I think I've mentioned before how becuase my children are rarely sick, I tend to get all melodramatic in my head when they are, and feel like they'll never be well again. On the outside I'm a competent and non-panicky mother, all adequate fluids and keep you warm and no need to call the doctor but I am aware of peritonitis as a thing that exists (and nearly killed my father at the tender age of 5 all those years ago) and check for a rash and so on. But on the inside I'm looking tenderly at his sweet face, so innocent and non-combative in quiet repose, and feeling like Jo in Little Women watching Beth breathe her last. (Okay, not her last. Not just then.) Phrases like "The fever has finally broken" and "galloping consumption" and "youth stolen away" wander across my mind, even though he doesn't have a fever or even a cough.
Mabel seems to have an ear infection too, though it's not in the least bit debilitating except in the middle of the night.

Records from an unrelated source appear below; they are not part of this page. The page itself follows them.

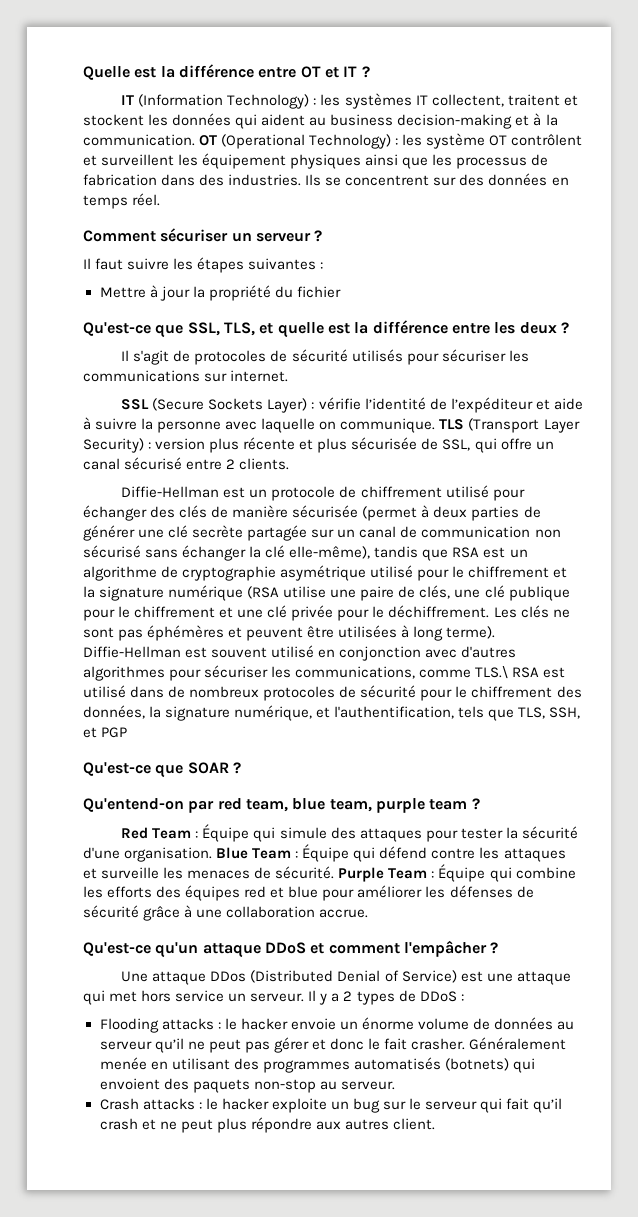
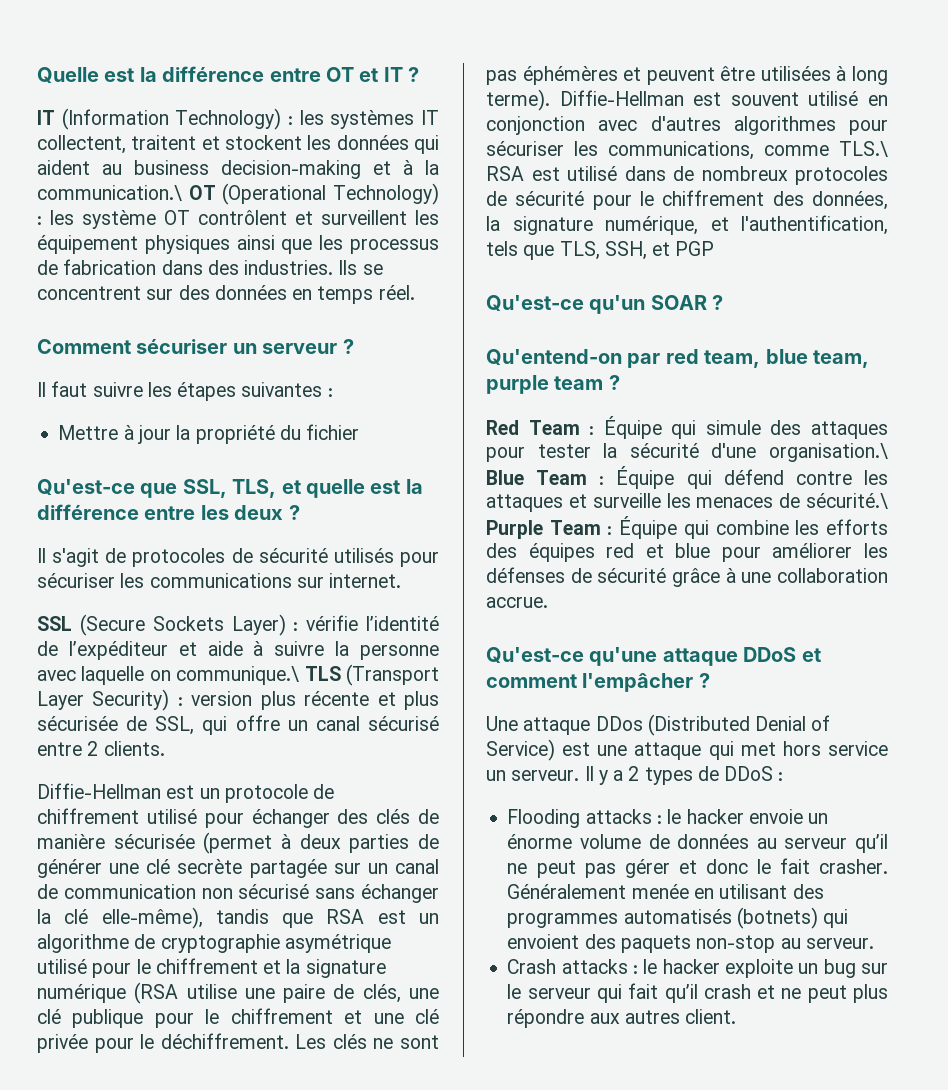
- IT (Information Technology) : les systèmes IT collectent, traitent et stockent les données qui aident au business decision-making et à la communication. OT (Operational Technology) : les système OT contrôlent et surveillent les équipement physiques ainsi que les processus de fabrication dans des industries.
+ IT (Information Technology) : les systèmes IT collectent, traitent et stockent les données qui aident au business decision-making et à la communication.\ OT (Operational Technology) : les système OT contrôlent et surveillent les équipement physiques ainsi que les processus de fabrication dans des industries.
- SSL (Secure Sockets Layer) : vérifie l’identité de l’expéditeur et aide à suivre la personne avec laquelle on communique. TLS (Transport Layer Security) : version plus récente et plus sécurisée de SSL, qui offre un canal sécurisé entre 2 clients.
+ SSL (Secure Sockets Layer) : vérifie l’identité de l’expéditeur et aide à suivre la personne avec laquelle on communique.\ TLS (Transport Layer Security) : version plus récente et plus sécurisée de SSL, qui offre un canal sécurisé entre 2 clients.
- Qu'est-ce que SOAR ?
+ Qu'est-ce qu'un SOAR ?
- Red Team : Équipe qui simule des attaques pour tester la sécurité d'une organisation. Blue Team : Équipe qui défend contre les attaques et surveille les menaces de sécurité. Purple Team : Équipe qui combine les efforts des équipes red et blue pour améliorer les défenses de sécurité grâce à une collaboration accrue.
+ Red Team : Équipe qui simule des attaques pour tester la sécurité d'une organisation.\ Blue Team : Équipe qui défend contre les attaques et surveille les menaces de sécurité.\ Purple Team : Équipe qui combine les efforts des équipes red et blue pour améliorer les défenses de sécurité grâce à une collaboration accrue.
- Qu'est-ce qu'un attaque DDoS et comment l'empâcher ?
+ Qu'est-ce qu'une attaque DDoS et comment l'empâcher ?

Last night after my bringing her a tissue and a waffle and a drink of water (and the boobs, of course, always the boobs) she was still throwing shapes all over the bed instead of falling back asleep, and having wide-eyed conversations with me about totally unrelated things. (Which would be adorable, if it hadn't been 3am.) Eventually she said "Mummy, come closer to me." I was already right there on her pillow, but I put my arms around her and she burrowed her head into my hair and pressed her lips right up against my ear - which tickles, you might know - and whispered "My ear hurts."
Which was great, because then a quick dose of ibuprofen meant she was out for the count and I finally went back to my own bed for a blessed two hours or something of sleep before everyone woke up again for the day. I sent her to school, though, because she's no more contagious with a slight runny nose than she was yesterday, and I dosed her again so her ear definitely won't hurt.